(Stored dataset items)
**********

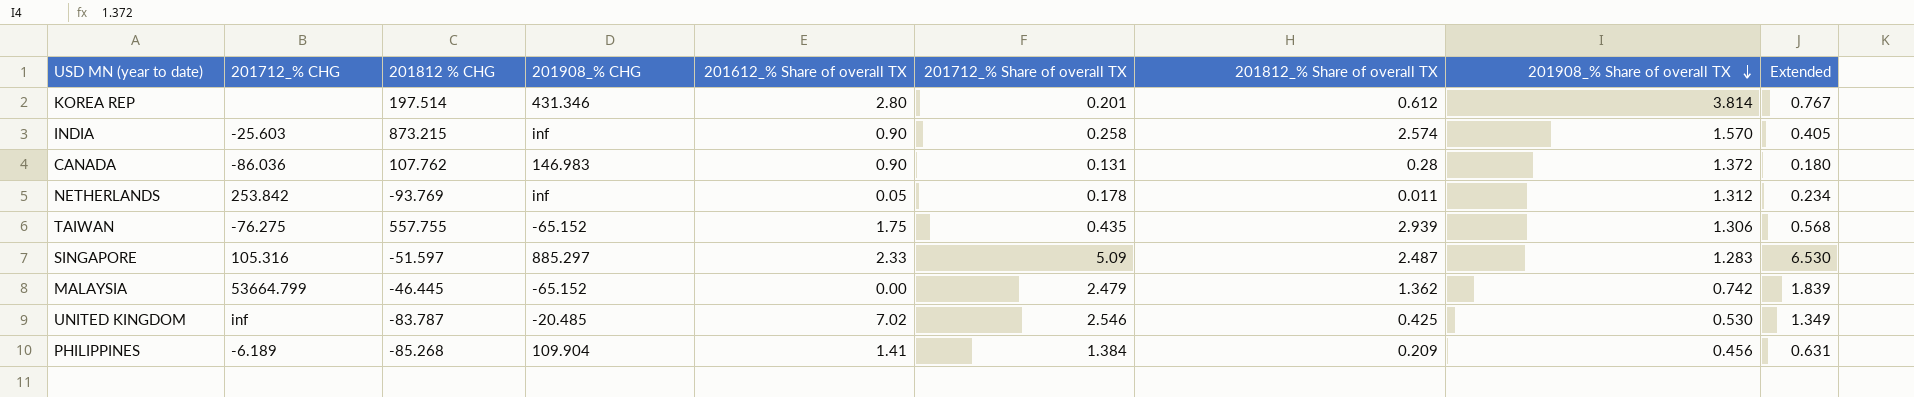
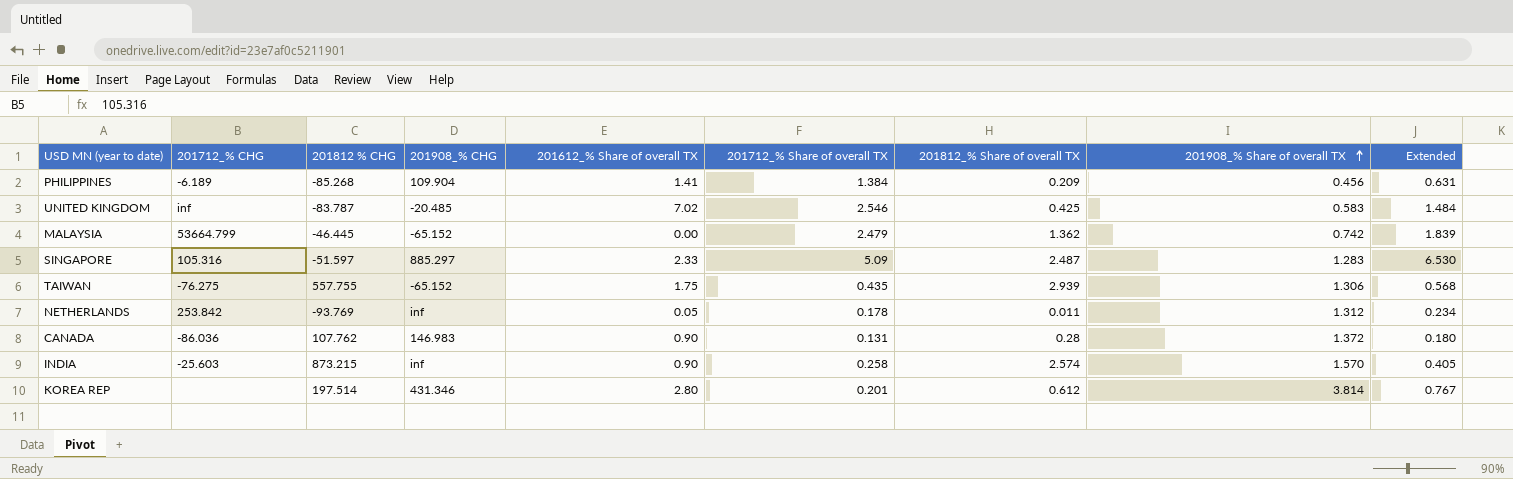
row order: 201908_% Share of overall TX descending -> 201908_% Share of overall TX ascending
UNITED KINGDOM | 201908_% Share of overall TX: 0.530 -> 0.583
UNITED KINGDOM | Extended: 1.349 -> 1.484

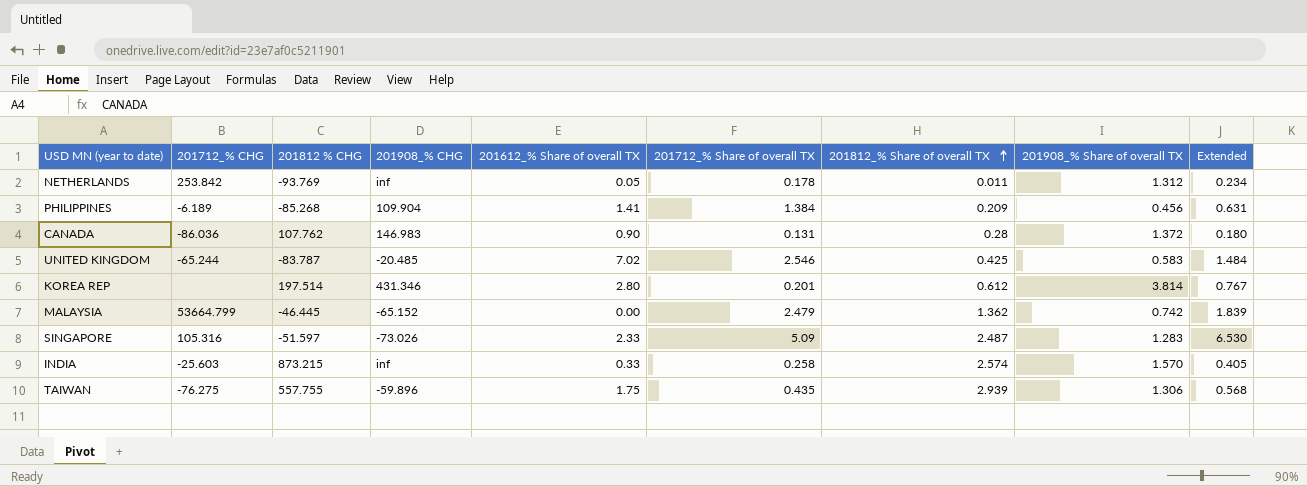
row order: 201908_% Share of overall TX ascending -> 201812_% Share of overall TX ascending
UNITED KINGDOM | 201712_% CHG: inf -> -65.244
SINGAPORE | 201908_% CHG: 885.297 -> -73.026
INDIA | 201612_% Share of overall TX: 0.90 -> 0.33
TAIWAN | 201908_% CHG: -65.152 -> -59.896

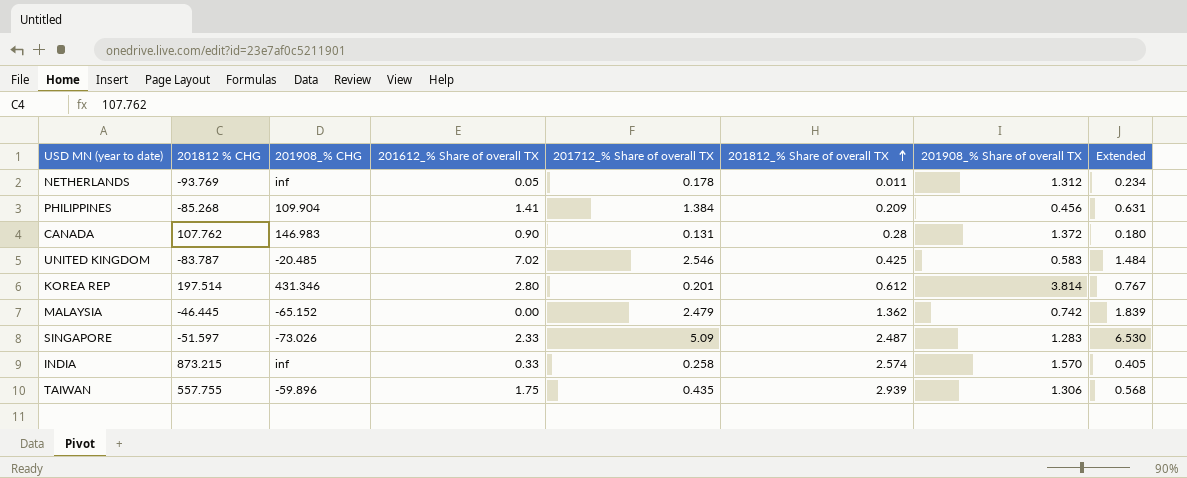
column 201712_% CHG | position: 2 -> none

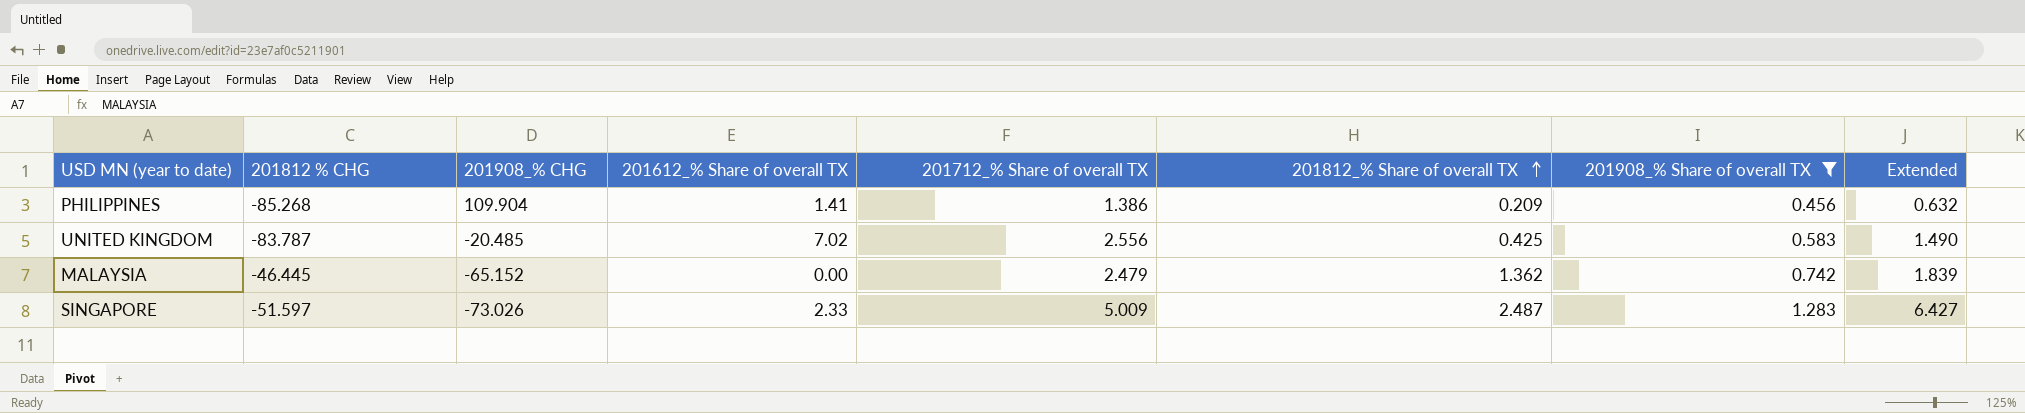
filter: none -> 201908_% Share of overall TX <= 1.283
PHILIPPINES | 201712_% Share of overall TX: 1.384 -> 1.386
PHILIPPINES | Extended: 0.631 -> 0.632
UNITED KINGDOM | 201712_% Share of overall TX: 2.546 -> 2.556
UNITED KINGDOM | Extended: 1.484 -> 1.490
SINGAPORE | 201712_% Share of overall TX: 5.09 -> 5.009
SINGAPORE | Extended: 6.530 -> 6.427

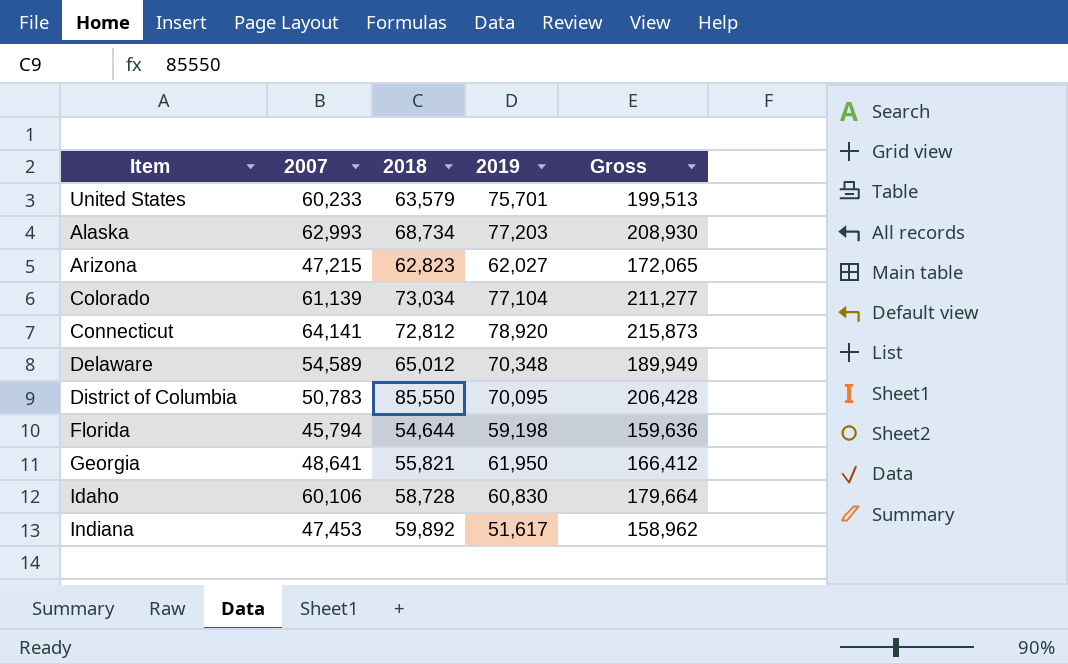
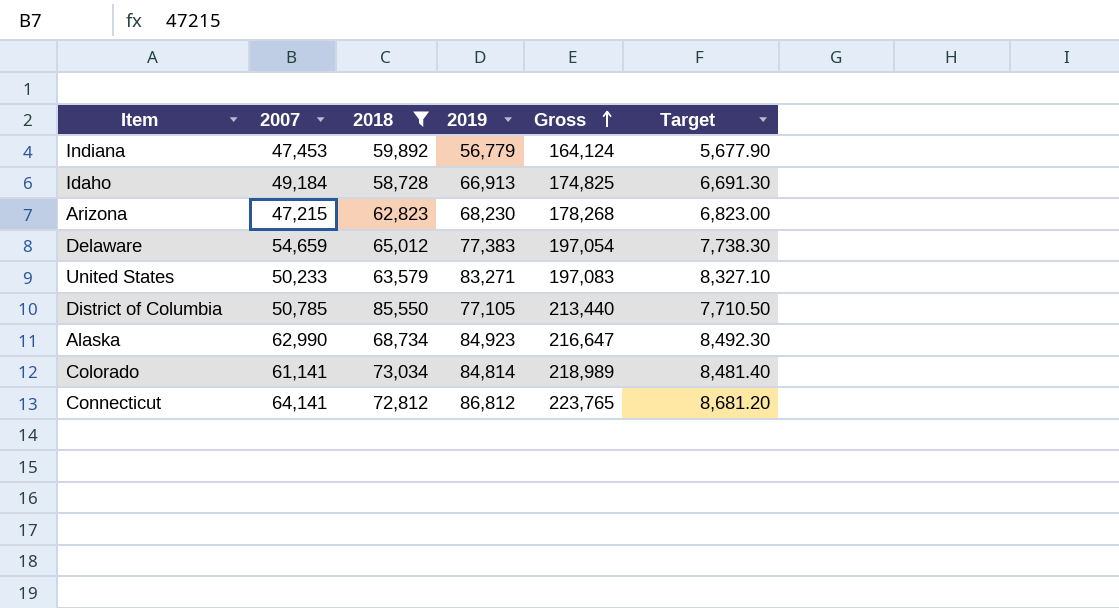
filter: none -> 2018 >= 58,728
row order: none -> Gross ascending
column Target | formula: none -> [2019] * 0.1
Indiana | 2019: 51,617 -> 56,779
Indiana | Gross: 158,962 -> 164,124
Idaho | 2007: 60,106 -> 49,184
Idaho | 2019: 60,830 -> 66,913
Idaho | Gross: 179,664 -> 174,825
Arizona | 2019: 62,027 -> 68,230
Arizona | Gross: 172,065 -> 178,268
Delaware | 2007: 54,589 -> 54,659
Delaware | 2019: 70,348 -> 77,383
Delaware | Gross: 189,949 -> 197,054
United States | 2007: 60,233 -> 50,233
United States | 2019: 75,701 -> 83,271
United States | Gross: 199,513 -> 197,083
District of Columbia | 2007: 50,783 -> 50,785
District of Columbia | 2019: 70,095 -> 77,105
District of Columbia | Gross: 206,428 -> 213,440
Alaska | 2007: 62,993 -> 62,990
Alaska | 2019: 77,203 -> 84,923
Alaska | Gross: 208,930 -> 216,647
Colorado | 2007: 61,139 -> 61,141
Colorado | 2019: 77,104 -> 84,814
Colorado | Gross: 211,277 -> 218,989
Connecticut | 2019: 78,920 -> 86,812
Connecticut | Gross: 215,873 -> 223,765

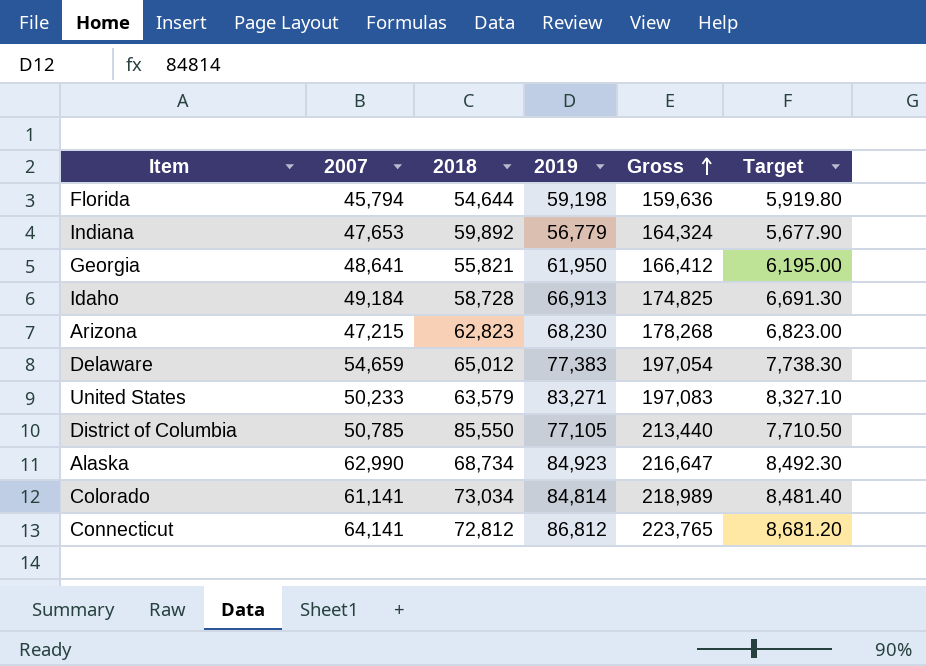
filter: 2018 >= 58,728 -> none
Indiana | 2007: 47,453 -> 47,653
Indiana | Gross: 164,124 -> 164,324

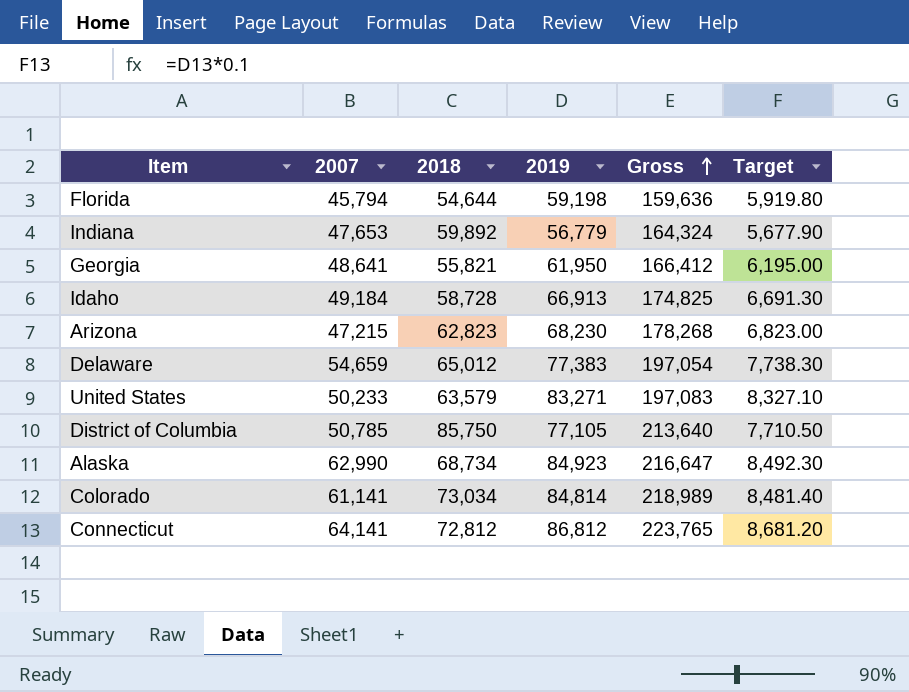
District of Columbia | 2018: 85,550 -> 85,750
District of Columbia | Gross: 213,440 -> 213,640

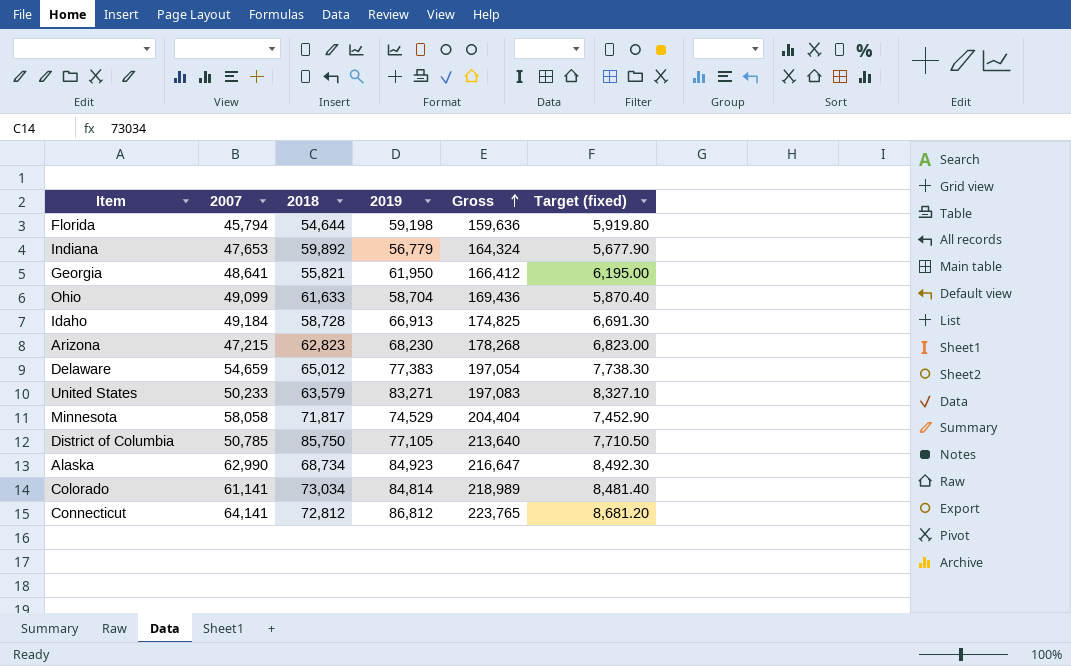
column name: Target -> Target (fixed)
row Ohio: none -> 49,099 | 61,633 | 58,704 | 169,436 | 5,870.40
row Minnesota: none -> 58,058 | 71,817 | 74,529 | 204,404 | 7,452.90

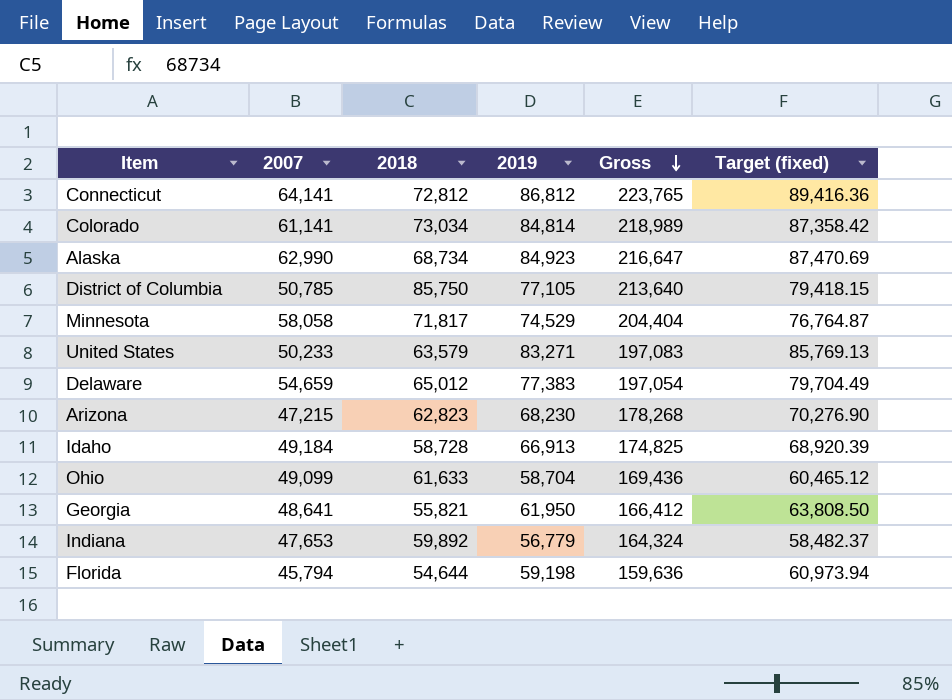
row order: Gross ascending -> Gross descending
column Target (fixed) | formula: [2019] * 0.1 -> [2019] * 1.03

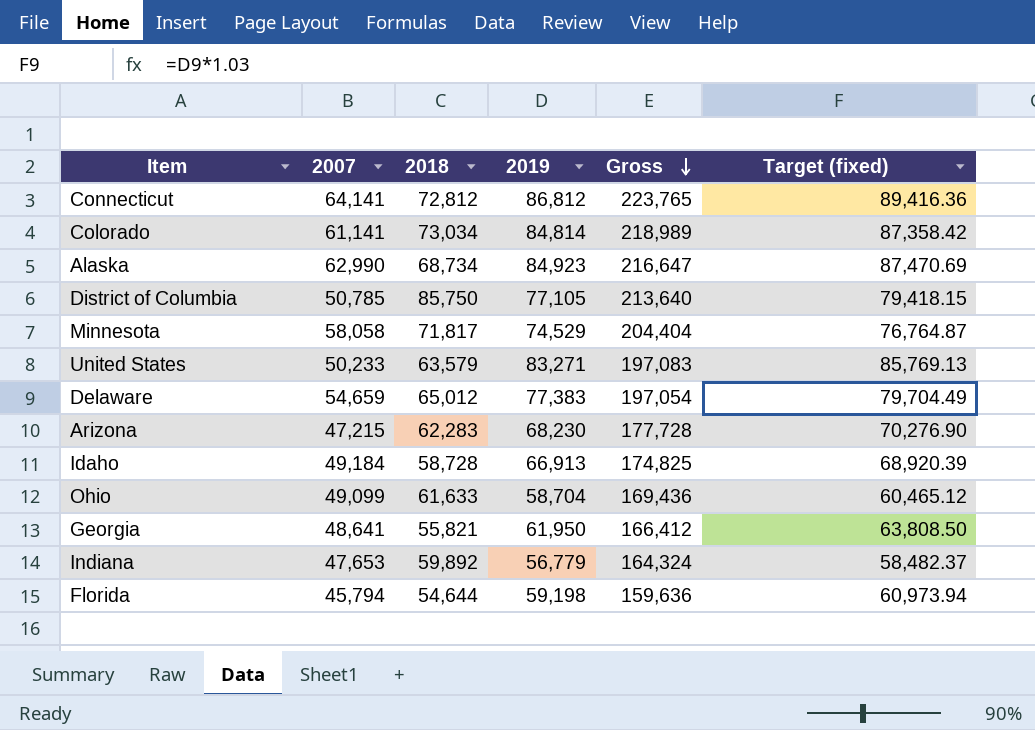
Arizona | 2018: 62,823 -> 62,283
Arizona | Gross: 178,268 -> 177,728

**********

__WORK REQUEST__:
Can you retype every record above exactly, leaving out the pictures?

__REPLY__:
row order: 201908_% Share of overall TX descending -> 201908_% Share of overall TX ascending
UNITED KINGDOM | 201908_% Share of overall TX: 0.530 -> 0.583
UNITED KINGDOM | Extended: 1.349 -> 1.484

row order: 201908_% Share of overall TX ascending -> 201812_% Share of overall TX ascending
UNITED KINGDOM | 201712_% CHG: inf -> -65.244
SINGAPORE | 201908_% CHG: 885.297 -> -73.026
INDIA | 201612_% Share of overall TX: 0.90 -> 0.33
TAIWAN | 201908_% CHG: -65.152 -> -59.896

column 201712_% CHG | position: 2 -> none

filter: none -> 201908_% Share of overall TX <= 1.283
PHILIPPINES | 201712_% Share of overall TX: 1.384 -> 1.386
PHILIPPINES | Extended: 0.631 -> 0.632
UNITED KINGDOM | 201712_% Share of overall TX: 2.546 -> 2.556
UNITED KINGDOM | Extended: 1.484 -> 1.490
SINGAPORE | 201712_% Share of overall TX: 5.09 -> 5.009
SINGAPORE | Extended: 6.530 -> 6.427

filter: none -> 2018 >= 58,728
row order: none -> Gross ascending
column Target | formula: none -> [2019] * 0.1
Indiana | 2019: 51,617 -> 56,779
Indiana | Gross: 158,962 -> 164,124
Idaho | 2007: 60,106 -> 49,184
Idaho | 2019: 60,830 -> 66,913
Idaho | Gross: 179,664 -> 174,825
Arizona | 2019: 62,027 -> 68,230
Arizona | Gross: 172,065 -> 178,268
Delaware | 2007: 54,589 -> 54,659
Delaware | 2019: 70,348 -> 77,383
Delaware | Gross: 189,949 -> 197,054
United States | 2007: 60,233 -> 50,233
United States | 2019: 75,701 -> 83,271
United States | Gross: 199,513 -> 197,083
District of Columbia | 2007: 50,783 -> 50,785
District of Columbia | 2019: 70,095 -> 77,105
District of Columbia | Gross: 206,428 -> 213,440
Alaska | 2007: 62,993 -> 62,990
Alaska | 2019: 77,203 -> 84,923
Alaska | Gross: 208,930 -> 216,647
Colorado | 2007: 61,139 -> 61,141
Colorado | 2019: 77,104 -> 84,814
Colorado | Gross: 211,277 -> 218,989
Connecticut | 2019: 78,920 -> 86,812
Connecticut | Gross: 215,873 -> 223,765

filter: 2018 >= 58,728 -> none
Indiana | 2007: 47,453 -> 47,653
Indiana | Gross: 164,124 -> 164,324

District of Columbia | 2018: 85,550 -> 85,750
District of Columbia | Gross: 213,440 -> 213,640

column name: Target -> Target (fixed)
row Ohio: none -> 49,099 | 61,633 | 58,704 | 169,436 | 5,870.40
row Minnesota: none -> 58,058 | 71,817 | 74,529 | 204,404 | 7,452.90

row order: Gross ascending -> Gross descending
column Target (fixed) | formula: [2019] * 0.1 -> [2019] * 1.03

Arizona | 2018: 62,823 -> 62,283
Arizona | Gross: 178,268 -> 177,728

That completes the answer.